# Door trim ambient lighting not working.



## Fohveh101 (Oct 2, 2018)

Anyone know how to check why the passenger door ambient light is out? I noticed this today. It is the led light hiding just under the colored door trim section on the door.


----------



## VRACERW (May 25, 2005)

Is the door ring still operational?


----------



## Fohveh101 (Oct 2, 2018)

Yes the speaker ring is still on like normal, the roller switch goes through all the colors as well. Just the light under the door sill is off. Are these replaceable or are they integrated into the door panel?


----------



## BasicallyA911 (Aug 2, 2018)

Mine is slightly dim but not fully out. The main issue I have with my lighting is the car has a light up door sill, and that is dim if not already out. But I am not sure about the door. I just think they are naturally somewhat dim. 

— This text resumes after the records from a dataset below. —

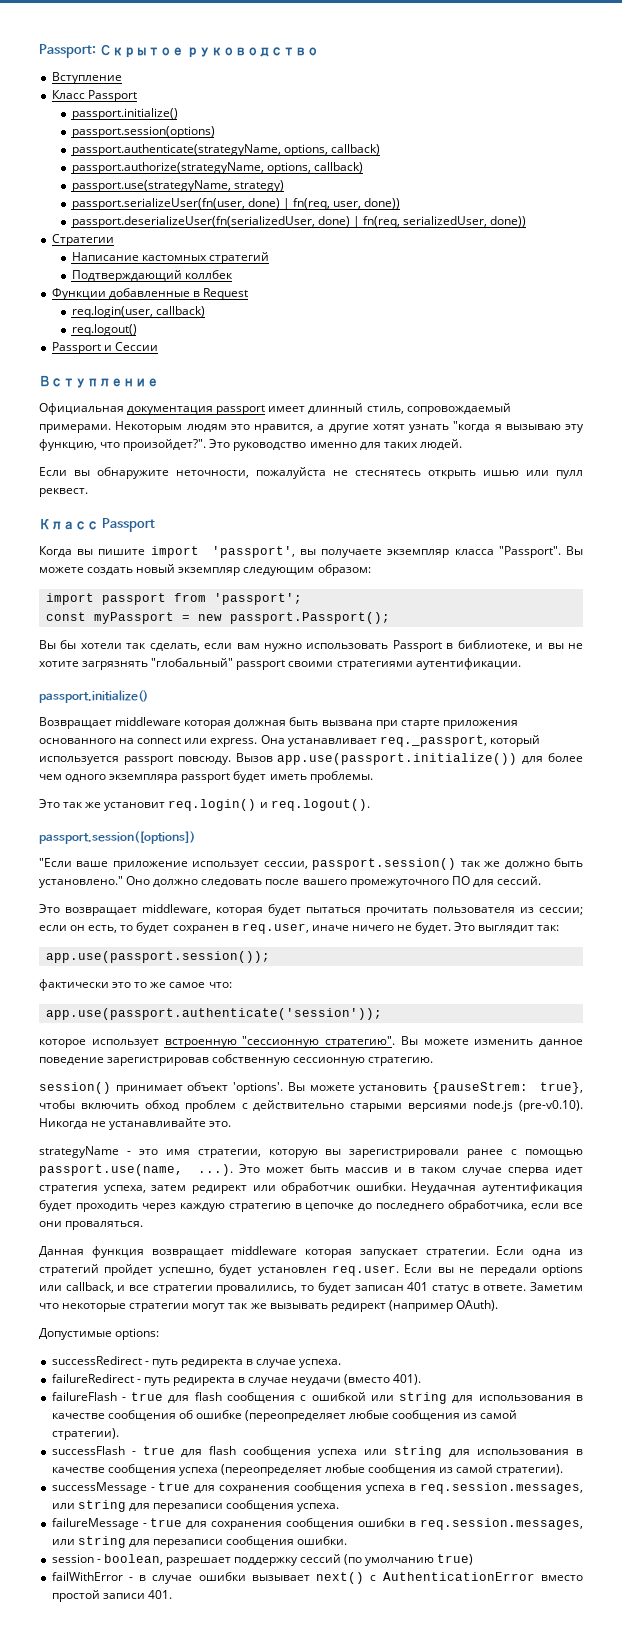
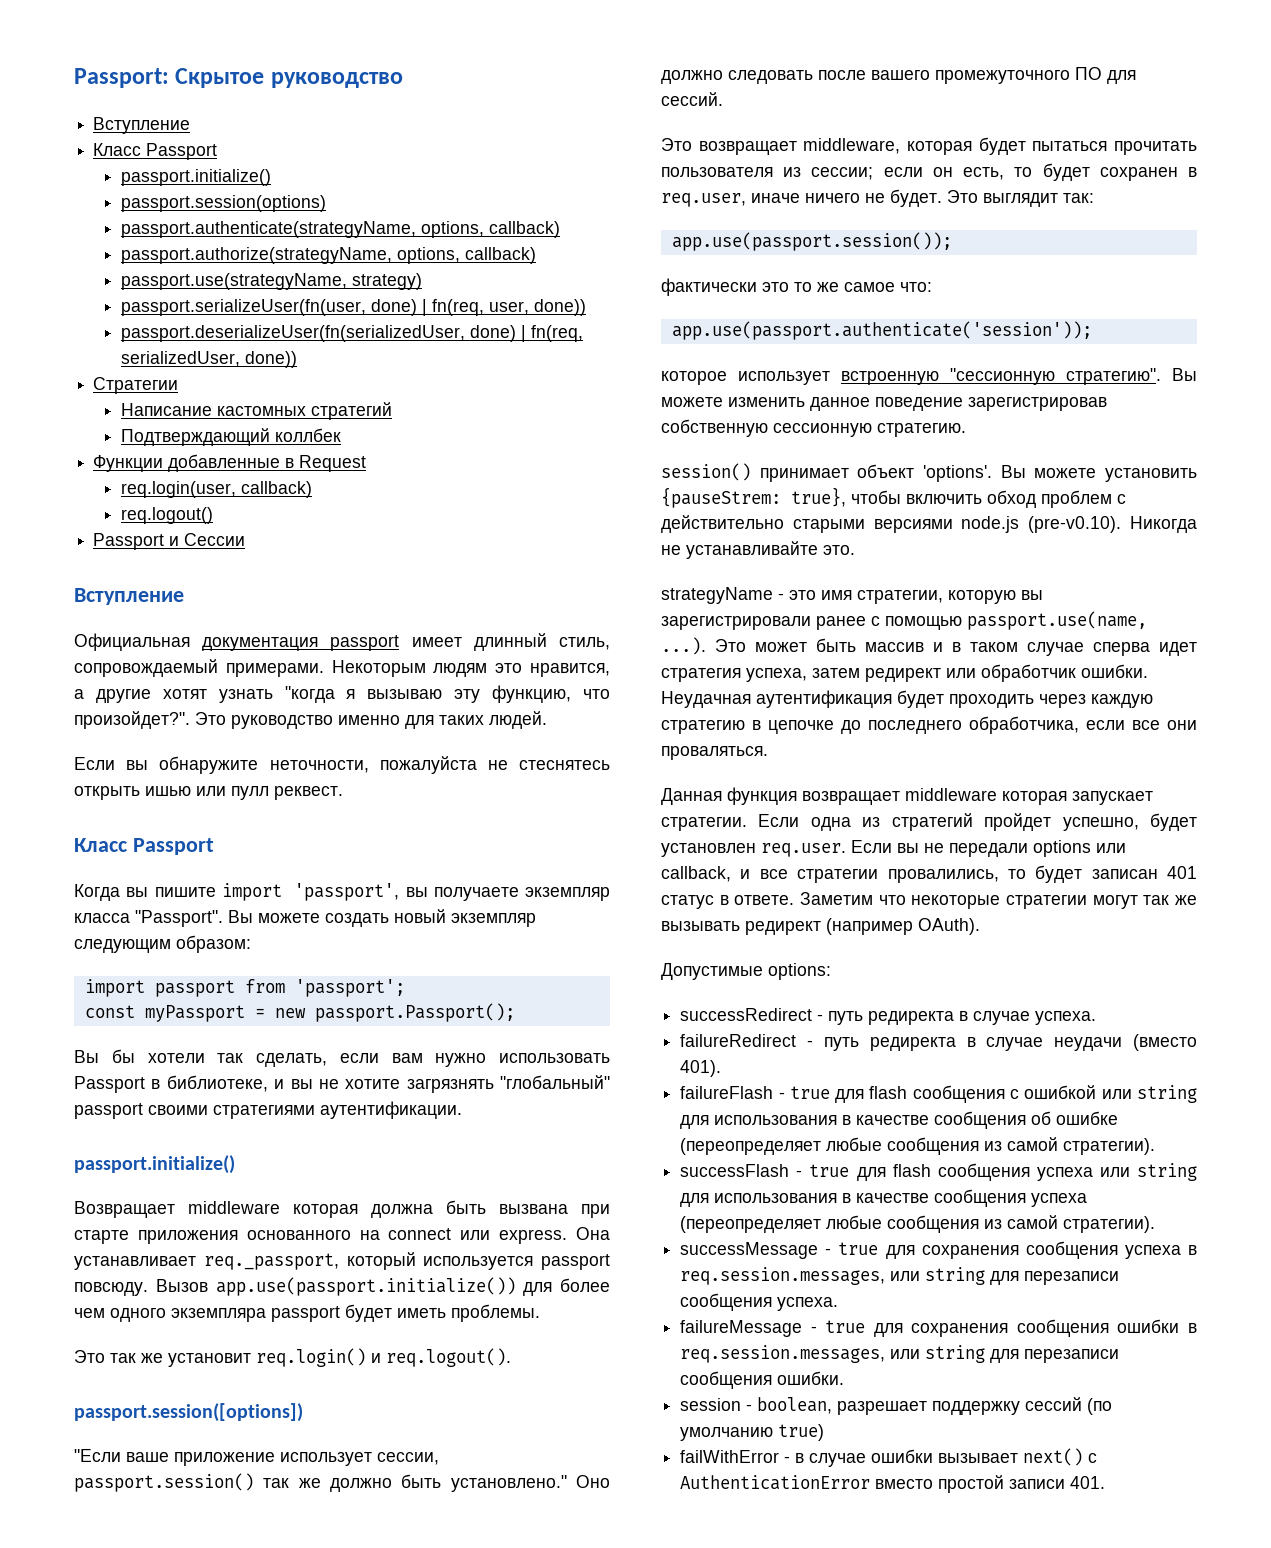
[234,720,287,728] должная -> [371,1204,433,1218] должна

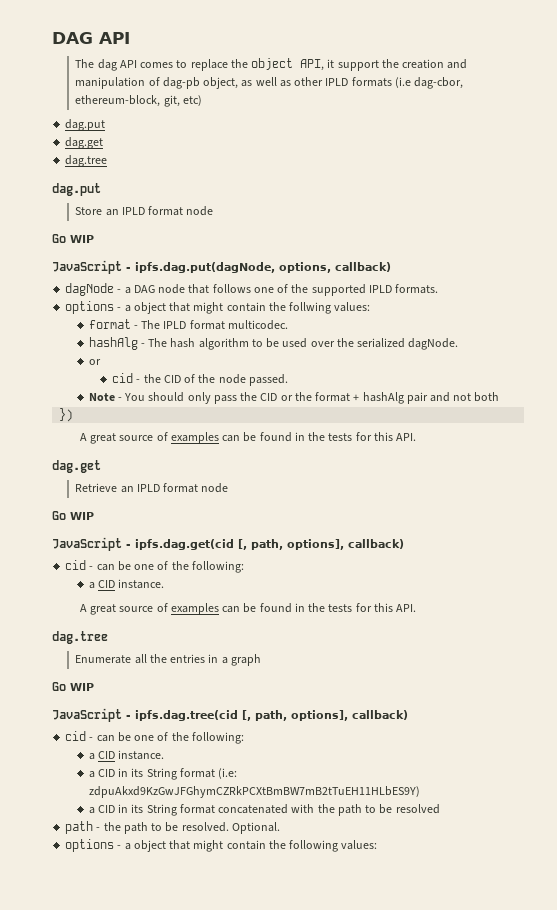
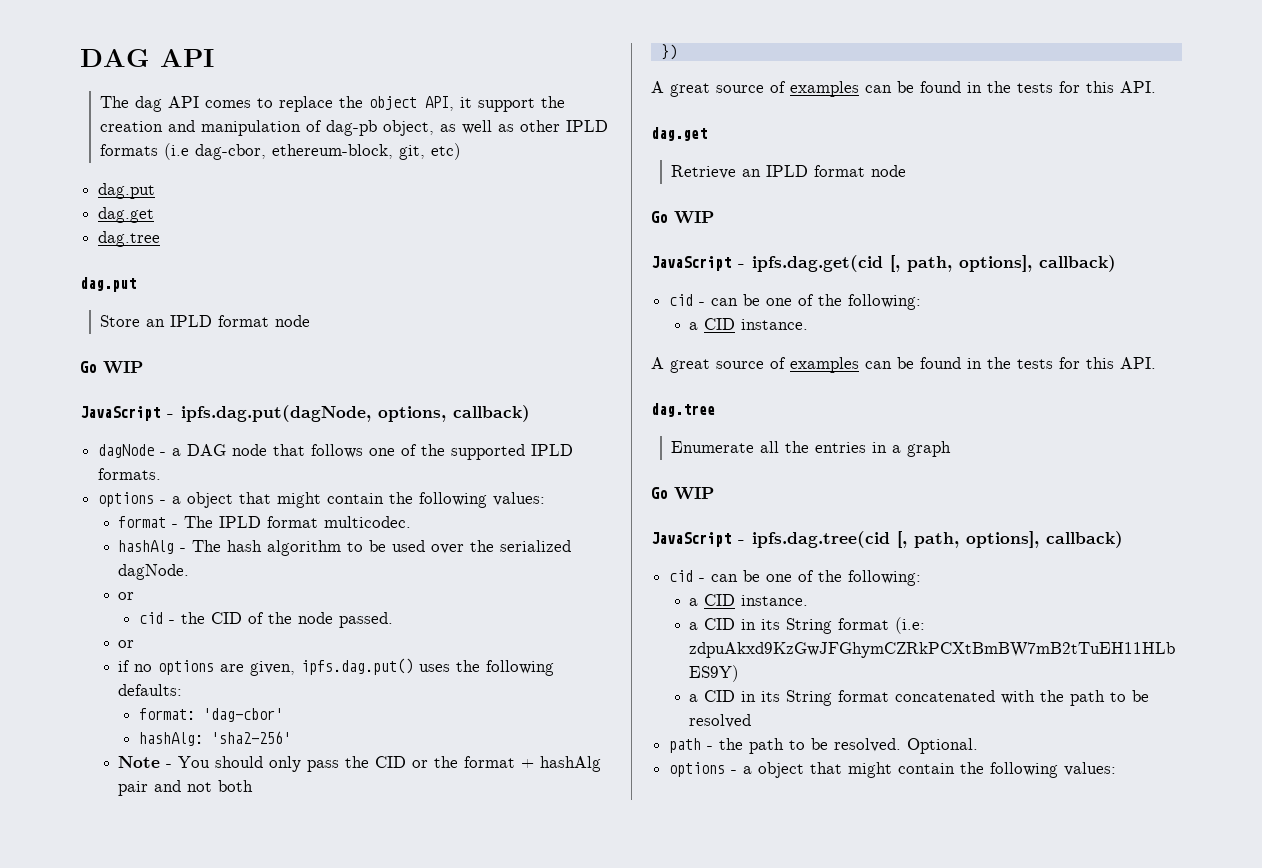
[289,302,332,314] follwing -> [419,492,488,508] following
(288, 380) none -> [118,640,135,648] [118,658,555,676] [118,684,183,696] [138,708,283,722] [138,731,291,746] // or // if no options are given, ipfs.dag.put() uses the following defaults: // format: 'dag-cbor' // hashAlg: 'sha2-256'

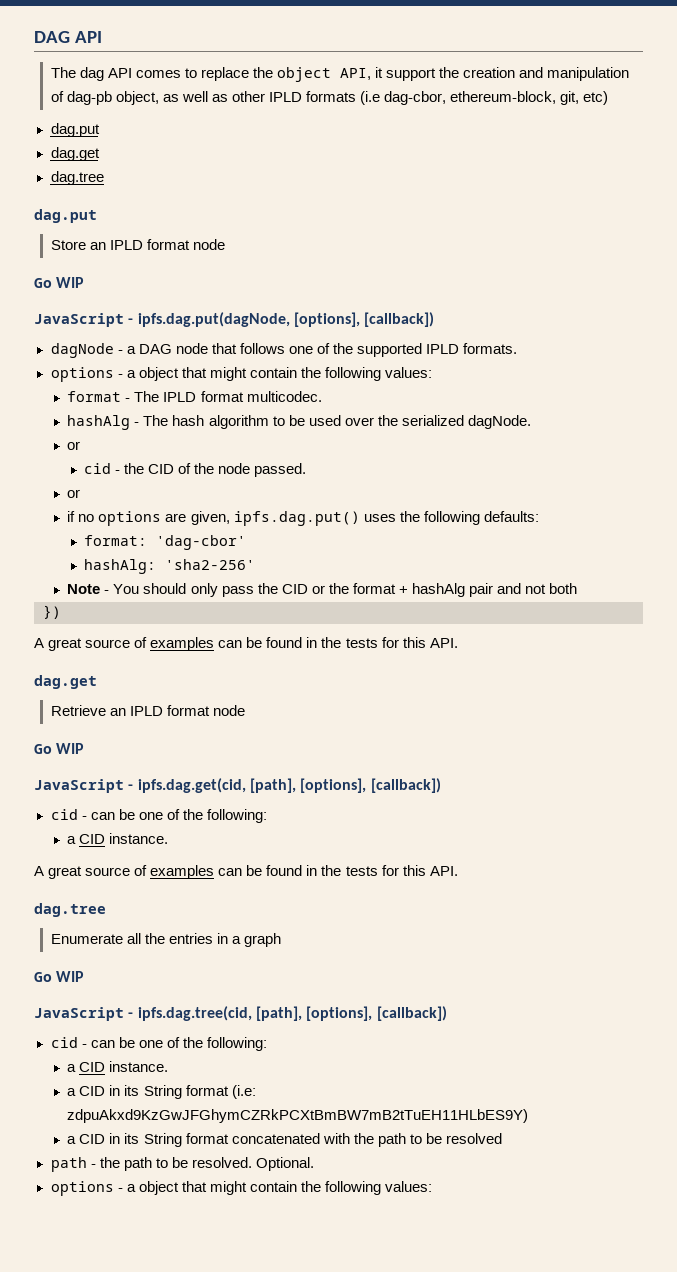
[378,405,530,422] options, callback) -> [293,312,435,327] [options], [callback])
[752,255,1116,272] ipfs.dag.get(cid [, path, options], callback) -> [137,778,441,793] ipfs.dag.get(cid, [path], [options], [callback])
[752,531,1123,548] ipfs.dag.tree(cid [, path, options], callback) -> [137,1006,447,1021] ipfs.dag.tree(cid, [path], [options], [callback])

If there is any fix, I would love to try it.


----------



## Bayindir's (Apr 15, 2017)

Hi, I have this problem too. 

the passenger door ambient light is not work
the speaker ring lights is not work. 
they integrated into the door panel

Is there a solution?


Tapatalk kullanarak iPhone aracılığıyla gönderildi


----------



## Nick Carroll (Aug 28, 2021)

I have this issue too. My passenger door speaker LED is really dim and I can see the little bulb is lit but the rest of the ring is dim. A replacement bulb is about $75 but I don't think it's the bulb. I think it's the ring. But the ring is part of the inner door assembly vwhich is $700. Any thoughts on fixing this would be appreciated.


----------



## ribbit (Jun 4, 2012)

It would be very helpful if the OP and responders said which year beetle they are talking about, they do change year to year.


----------



## Nick Carroll (Aug 28, 2021)

True and fair enough. My passenger side speaker ring issue is on a 2013 Beetle. Also, does anyone know if that speaker cover can be carefully removed without removing the whole door panel? Seems excessive for a possible LED bulb issue.


----------



## Rochje (10 mo ago)

Hi all, has a gone discovered the issue behind this dim lighting? 
My 2014 beetle sport has the same issue.


----------



## Ceecee377 (9 mo ago)

I also have the same issue with my 2014 beetle. Speaker works fine but no lighting. Any solutions for the problem?


----------